Anyway, here are my favourite parts of this article:
 
"There is an obvious benefit of the manual removal process that can allow a parent and child to have some close, extended time together while safely removing infestations and residual debris without using potentially toxic chemicals on the child or in the environment...Because none of the pediculicides [chemical treatments] are 100% ovicidal [egg-killers] nits (especially the ones within 1 cm of the scalp) should be removed manually after treatment with any product."
LIKE - No matter what you use, you still have to manually remove the eggs!  But most people buy chemical treatments because they think that it will allow them to avoid this step -they don't want to have to do the work of nit picking or combing. And yet, no matter what so-called "treatment" you choose, you still have to do the work. Of course, you know that in my experience, it is the wet combing that actually solves the problem in the first place, so I think you should save your money and energy by skipping the "treatment" and go right to the wet combing.
 
"As new products are introduced, it is important to consider effectiveness, safety, expense, availability, patient preference, and ease of application."
LIKE - I agree. Keep these things in mind when dealing with your head lice.  I've said it before, effective doesn't have to be expensive. You don't have to put your family at risk for side effects - remember, head lice are benign! The various chemical treatments listed in this study are often not effective, can have side effects, can be very costly, not readily available, and can have confusing instructions for use. In my mind, lice/nit picking, wet combing, and safe blow drying (don't use high heat - the lice can dry up without the scalp getting burned!) are the only treatments that cover all the criteria for effectiveness, safety, and accessibility.
 

2 comments:

Kathy said...

My son was sent home from school about a week ago with lice.
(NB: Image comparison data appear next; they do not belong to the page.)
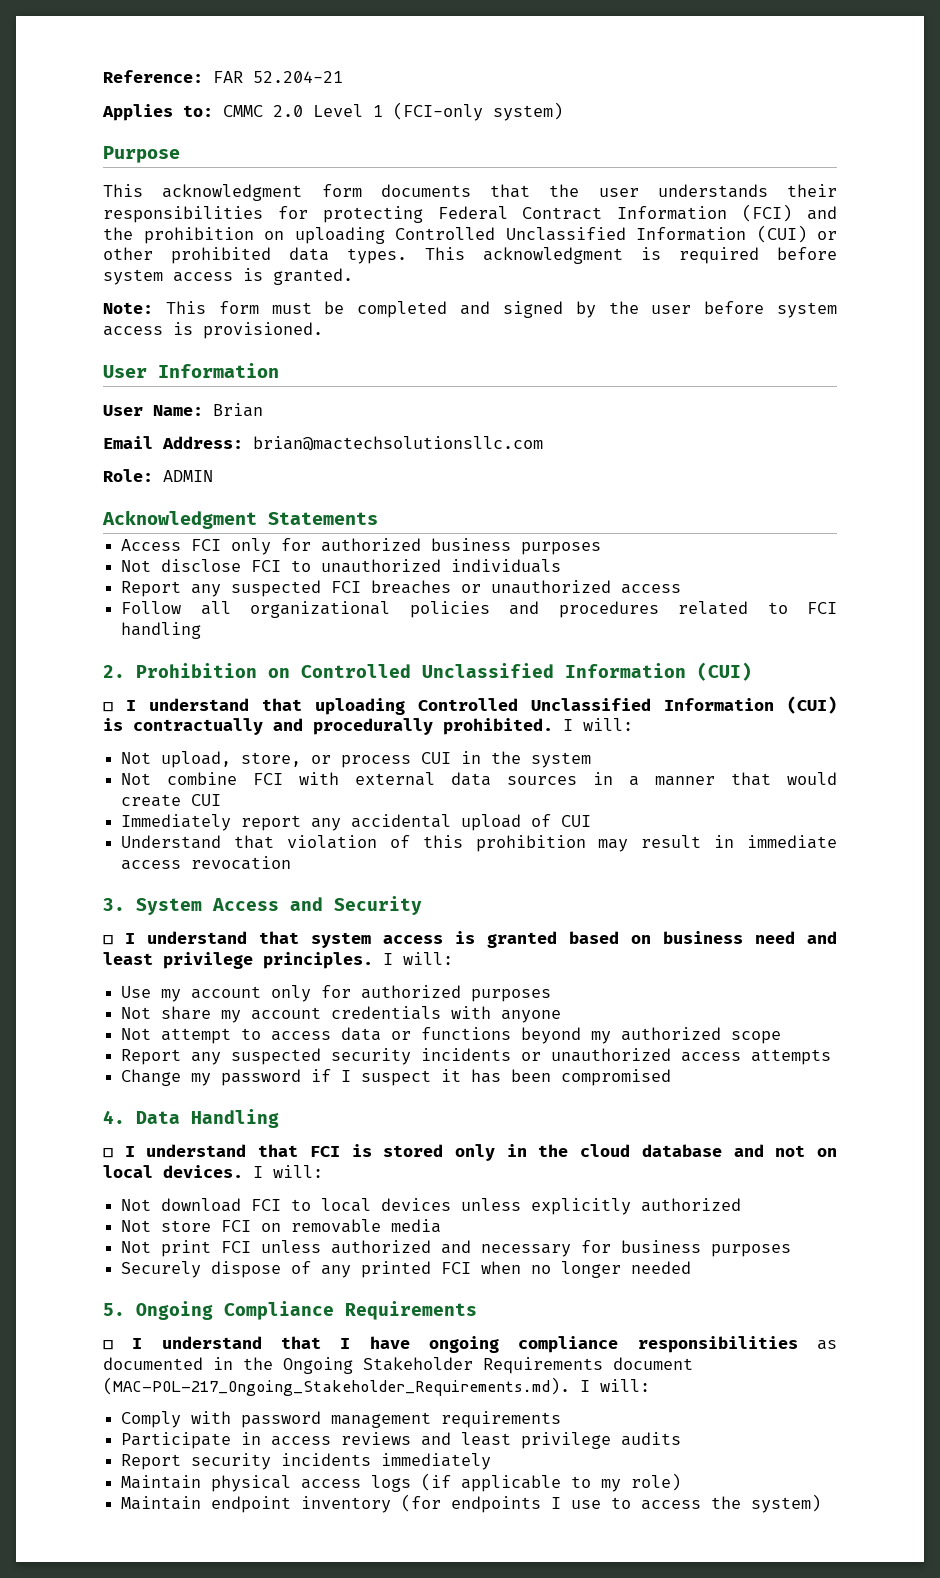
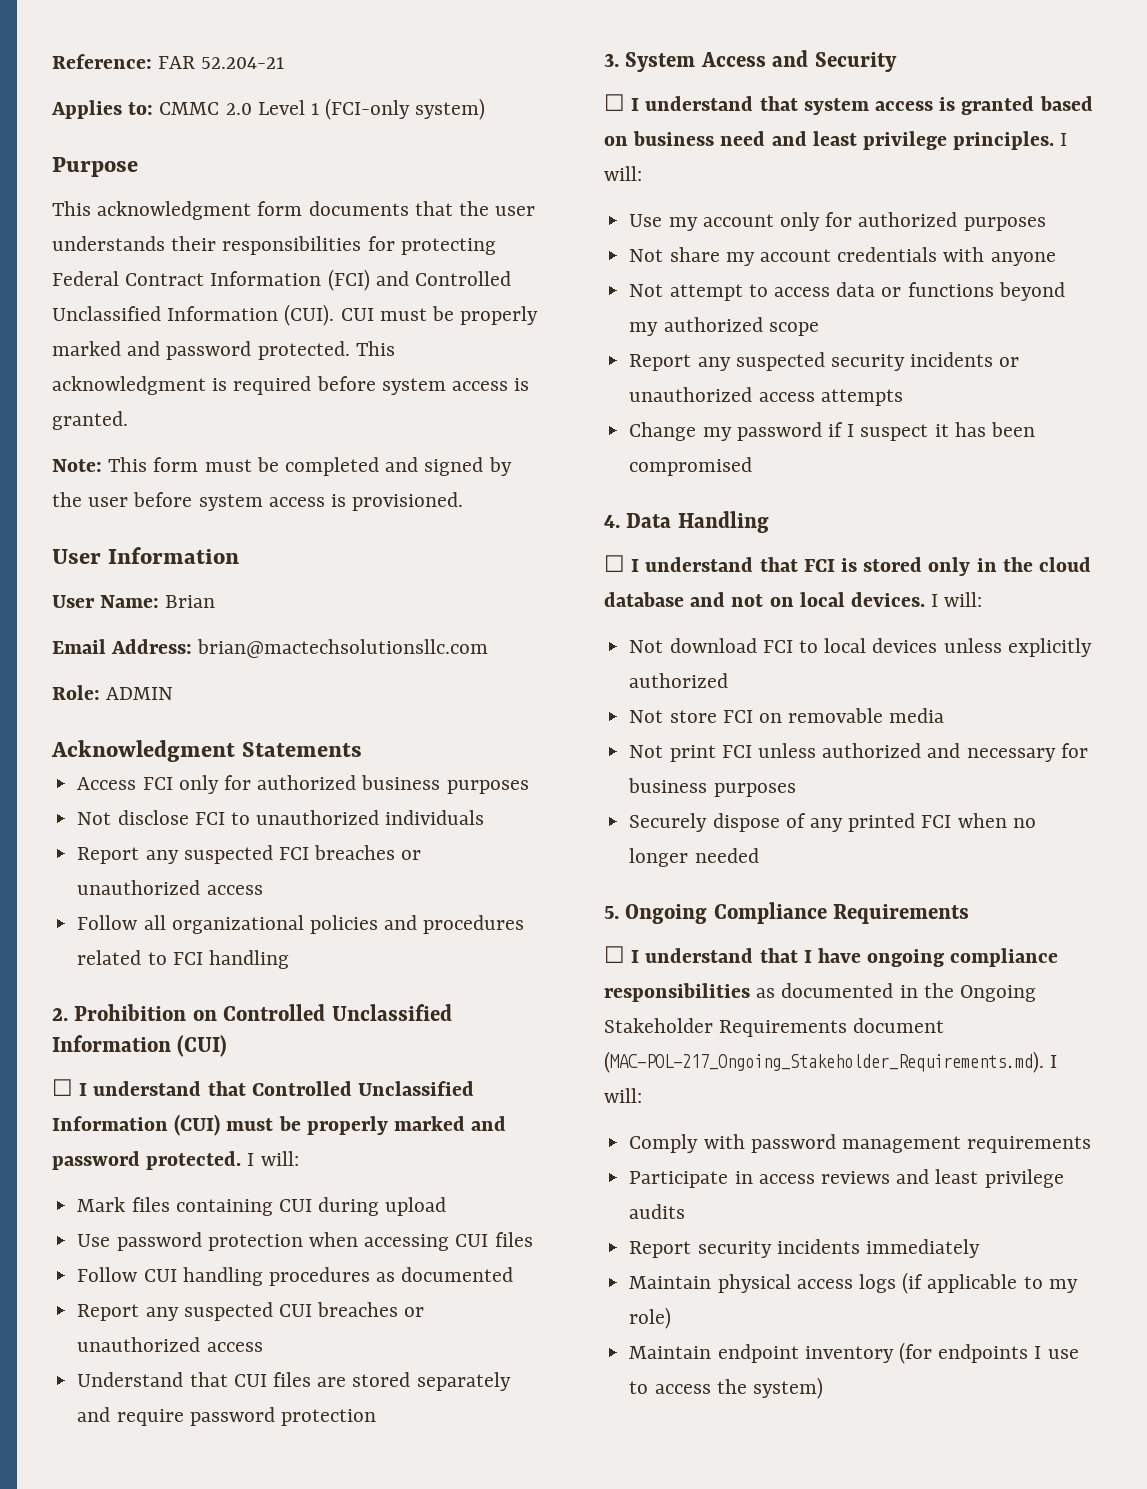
- This acknowledgment form documents that the user understands their responsibilities for protecting Federal Contract Information (FCI) and the prohibition on uploading Controlled Unclassified Information (CUI) or other prohibited data types.
+ This acknowledgment form documents that the user understands their responsibilities for protecting Federal Contract Information (FCI) and Controlled Unclassified Information (CUI). CUI must be properly marked and password protected.
- ☐ I understand that uploading Controlled Unclassified Information (CUI) is contractually and procedurally prohibited. I will:
- Not upload, store, or process CUI in the system
- Not combine FCI with external data sources in a manner that would create CUI
- Immediately report any accidental upload of CUI
- Understand that violation of this prohibition may result in immediate access revocation
+ ☐ I understand that Controlled Unclassified Information (CUI) must be properly marked and password protected. I will:
+ Mark files containing CUI during upload
+ Use password protection when accessing CUI files
+ Follow CUI handling procedures as documented
+ Report any suspected CUI breaches or unauthorized access
+ Understand that CUI files are stored separately and require password protection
We cut his hair, washed and combed through it and all was pretty good. I still comb through it every few days and have found some little (dead) bugs or casings. My questions is for myself. I have shoulder length hair and no lice buddy. I have been conditioning it and combing through it every few days. I haven't found any live (moving) bugs but I have found some dead ones or casings. How do I know if I'm finding eggs? When I leave conditioner in, I seem to just comb out conditioner and it's very hard to identify any eggs. When I rinse the conditioner I still can't tell if every little white thing I find is an egg. Should I assume it is?